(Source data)
--------------------------------
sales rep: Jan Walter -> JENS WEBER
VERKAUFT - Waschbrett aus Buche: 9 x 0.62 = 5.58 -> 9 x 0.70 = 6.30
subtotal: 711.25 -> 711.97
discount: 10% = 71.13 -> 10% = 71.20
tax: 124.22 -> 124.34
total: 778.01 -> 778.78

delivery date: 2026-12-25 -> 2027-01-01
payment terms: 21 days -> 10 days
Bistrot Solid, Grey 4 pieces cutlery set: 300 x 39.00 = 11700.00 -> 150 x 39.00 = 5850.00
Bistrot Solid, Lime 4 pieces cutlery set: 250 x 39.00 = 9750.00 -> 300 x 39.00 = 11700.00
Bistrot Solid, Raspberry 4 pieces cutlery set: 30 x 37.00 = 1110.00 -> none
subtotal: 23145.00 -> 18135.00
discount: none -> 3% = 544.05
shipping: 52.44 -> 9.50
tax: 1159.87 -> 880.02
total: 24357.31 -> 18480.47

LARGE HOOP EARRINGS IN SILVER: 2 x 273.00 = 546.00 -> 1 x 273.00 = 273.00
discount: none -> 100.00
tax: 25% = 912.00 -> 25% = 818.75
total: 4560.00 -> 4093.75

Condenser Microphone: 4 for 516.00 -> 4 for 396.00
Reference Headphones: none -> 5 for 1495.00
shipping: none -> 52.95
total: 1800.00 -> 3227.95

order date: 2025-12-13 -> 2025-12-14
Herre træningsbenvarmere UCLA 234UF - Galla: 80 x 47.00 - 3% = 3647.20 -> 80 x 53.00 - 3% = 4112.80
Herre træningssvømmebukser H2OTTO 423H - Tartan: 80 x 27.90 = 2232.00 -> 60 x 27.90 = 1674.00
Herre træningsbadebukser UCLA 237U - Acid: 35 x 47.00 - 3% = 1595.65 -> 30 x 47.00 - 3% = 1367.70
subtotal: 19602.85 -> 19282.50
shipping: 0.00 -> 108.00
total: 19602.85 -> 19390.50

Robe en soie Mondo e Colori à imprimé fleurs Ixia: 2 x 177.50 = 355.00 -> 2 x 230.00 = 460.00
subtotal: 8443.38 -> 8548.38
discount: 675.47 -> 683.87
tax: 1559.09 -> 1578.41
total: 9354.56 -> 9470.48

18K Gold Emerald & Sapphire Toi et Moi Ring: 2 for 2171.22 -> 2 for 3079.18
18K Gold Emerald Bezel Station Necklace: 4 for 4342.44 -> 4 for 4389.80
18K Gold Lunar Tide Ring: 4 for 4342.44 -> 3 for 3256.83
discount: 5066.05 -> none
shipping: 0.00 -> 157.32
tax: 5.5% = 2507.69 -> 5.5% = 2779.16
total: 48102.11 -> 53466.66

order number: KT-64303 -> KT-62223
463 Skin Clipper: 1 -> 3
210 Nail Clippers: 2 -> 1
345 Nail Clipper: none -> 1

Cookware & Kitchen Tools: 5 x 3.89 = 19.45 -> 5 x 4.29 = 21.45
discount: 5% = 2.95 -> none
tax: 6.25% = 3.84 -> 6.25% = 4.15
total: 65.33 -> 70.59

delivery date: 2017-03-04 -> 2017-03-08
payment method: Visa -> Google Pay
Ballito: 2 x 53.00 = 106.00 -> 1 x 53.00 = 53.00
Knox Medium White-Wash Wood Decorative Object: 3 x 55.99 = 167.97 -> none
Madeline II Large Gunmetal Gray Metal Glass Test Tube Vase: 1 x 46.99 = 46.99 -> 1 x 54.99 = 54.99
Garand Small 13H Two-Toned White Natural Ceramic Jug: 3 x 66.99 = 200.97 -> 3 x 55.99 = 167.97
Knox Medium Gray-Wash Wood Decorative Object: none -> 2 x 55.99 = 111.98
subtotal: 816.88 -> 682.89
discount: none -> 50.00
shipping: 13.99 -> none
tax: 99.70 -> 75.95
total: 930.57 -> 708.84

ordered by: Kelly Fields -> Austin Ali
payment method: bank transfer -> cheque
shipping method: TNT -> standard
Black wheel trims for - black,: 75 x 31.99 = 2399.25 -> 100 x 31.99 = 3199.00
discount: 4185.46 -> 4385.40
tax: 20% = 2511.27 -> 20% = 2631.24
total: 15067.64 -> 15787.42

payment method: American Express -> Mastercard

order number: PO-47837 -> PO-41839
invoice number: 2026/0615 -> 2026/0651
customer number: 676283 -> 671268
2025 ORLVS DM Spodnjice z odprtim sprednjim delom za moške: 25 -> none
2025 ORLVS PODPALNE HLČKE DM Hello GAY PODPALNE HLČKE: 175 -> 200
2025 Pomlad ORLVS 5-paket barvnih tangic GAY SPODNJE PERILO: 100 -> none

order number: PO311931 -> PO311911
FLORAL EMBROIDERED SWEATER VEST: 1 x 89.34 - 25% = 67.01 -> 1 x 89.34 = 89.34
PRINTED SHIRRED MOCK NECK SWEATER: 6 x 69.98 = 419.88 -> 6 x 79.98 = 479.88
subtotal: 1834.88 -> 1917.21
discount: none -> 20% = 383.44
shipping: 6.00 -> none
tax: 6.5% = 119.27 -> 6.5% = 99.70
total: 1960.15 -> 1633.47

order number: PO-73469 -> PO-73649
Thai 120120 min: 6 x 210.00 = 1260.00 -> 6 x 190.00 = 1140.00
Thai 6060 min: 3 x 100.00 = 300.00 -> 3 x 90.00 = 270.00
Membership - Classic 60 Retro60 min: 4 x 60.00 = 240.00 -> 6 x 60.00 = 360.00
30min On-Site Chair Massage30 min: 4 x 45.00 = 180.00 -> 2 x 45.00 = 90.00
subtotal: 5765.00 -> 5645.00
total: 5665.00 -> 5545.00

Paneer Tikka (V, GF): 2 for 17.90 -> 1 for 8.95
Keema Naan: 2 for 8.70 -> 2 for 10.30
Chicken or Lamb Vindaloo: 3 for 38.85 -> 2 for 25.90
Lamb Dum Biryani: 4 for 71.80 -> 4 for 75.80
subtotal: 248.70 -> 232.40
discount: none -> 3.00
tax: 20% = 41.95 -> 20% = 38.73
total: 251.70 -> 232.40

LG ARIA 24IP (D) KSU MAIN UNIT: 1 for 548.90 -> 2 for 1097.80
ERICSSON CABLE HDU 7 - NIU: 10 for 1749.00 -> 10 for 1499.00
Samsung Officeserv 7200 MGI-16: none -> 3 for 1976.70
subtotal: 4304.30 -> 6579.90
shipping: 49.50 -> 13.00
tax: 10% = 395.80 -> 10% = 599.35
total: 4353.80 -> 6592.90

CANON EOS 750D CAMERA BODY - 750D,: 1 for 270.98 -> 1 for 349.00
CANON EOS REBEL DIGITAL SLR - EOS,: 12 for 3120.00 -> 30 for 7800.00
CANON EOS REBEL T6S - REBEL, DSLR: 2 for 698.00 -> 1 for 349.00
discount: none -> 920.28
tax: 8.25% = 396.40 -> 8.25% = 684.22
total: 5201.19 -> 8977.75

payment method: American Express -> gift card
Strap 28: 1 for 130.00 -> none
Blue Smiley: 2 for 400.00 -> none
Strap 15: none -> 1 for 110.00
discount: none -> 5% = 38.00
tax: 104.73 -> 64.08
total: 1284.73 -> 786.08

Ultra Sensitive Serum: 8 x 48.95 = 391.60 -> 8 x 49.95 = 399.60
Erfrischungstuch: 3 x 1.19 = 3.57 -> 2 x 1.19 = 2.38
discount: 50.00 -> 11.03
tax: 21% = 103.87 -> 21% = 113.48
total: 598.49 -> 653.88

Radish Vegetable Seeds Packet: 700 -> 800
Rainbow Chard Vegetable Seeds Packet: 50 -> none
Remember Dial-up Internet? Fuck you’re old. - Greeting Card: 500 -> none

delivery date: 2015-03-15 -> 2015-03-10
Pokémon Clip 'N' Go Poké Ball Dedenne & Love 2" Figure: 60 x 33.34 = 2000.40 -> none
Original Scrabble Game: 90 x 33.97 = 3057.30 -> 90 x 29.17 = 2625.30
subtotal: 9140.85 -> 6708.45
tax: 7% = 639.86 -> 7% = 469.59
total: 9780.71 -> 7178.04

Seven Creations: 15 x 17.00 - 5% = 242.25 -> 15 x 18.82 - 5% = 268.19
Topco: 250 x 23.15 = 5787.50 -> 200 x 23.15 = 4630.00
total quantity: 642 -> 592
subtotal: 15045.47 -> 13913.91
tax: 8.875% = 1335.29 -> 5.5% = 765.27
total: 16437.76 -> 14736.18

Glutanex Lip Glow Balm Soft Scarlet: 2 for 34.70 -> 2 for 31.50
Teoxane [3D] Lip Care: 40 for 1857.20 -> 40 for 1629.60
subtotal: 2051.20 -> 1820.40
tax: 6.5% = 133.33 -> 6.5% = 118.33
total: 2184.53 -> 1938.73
--------------------------------
Exercise instructions |
Each line of the data that holds "Wash" should be copied.

Exercise result |
Knox Medium White-Wash Wood Decorative Object: 3 x 55.99 = 167.97 -> none
Knox Medium Gray-Wash Wood Decorative Object: none -> 2 x 55.99 = 111.98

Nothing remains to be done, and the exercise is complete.